While party committees may coordinate recount activities with their candidates, the limitations on coordinated spending by a state party for a particular federal candidate are not applicable to a state party’s recount fund. The limitations of 441a(d)(3) are applicable only “in connection with the general election campaign of a candidate for federal office.” Recount expenses are not in connection with the general election campaign of a federal candidate because the campaign has ended and because such funds are not otherwise permitted to be used for campaign activity. Preemption.

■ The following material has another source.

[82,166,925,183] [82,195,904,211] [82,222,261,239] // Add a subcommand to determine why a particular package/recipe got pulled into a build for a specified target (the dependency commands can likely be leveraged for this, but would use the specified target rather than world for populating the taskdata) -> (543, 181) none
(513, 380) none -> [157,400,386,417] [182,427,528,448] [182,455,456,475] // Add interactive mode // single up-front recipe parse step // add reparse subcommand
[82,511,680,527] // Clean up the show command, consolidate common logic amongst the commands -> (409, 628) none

The Act supersedes and preempts any provision of state law with respect to election to federal office. 2 U.S.C. 453(a); 11 CFR 108.7(a). Specifically, 11 CFR 108.7(b)(3) preempts state laws concerning limitations on contributions made and received by and expenditures made by federal candidates and political committees. Although receipts and disbursements of the state party’s recount fund are not “contributions” or “expenditures” under the Act, these receipts and disbursements are “in connection with a federal election,” and not in connection with any nonfederal election. Thus, such recount funds are subject to the amount limitations and source prohibitions in the Act, preempting state law. Moreover because the state party’s recount fund is a separate federal account that is not used for nonfederal election spending, the reporting requirements of the Act and Commission regulations preempt the reporting requirements of state law.
On October 20, 2006, Commissioner Hans von Spakovsky issued a dissenting opinion.
Length: 12 pages Date: October 5, 2006
¹ To the extent that AOs 1978-92 and 1998-26 permitted donations in excess of the contribution limits and did not require recount receipts to be reported, they are superseded.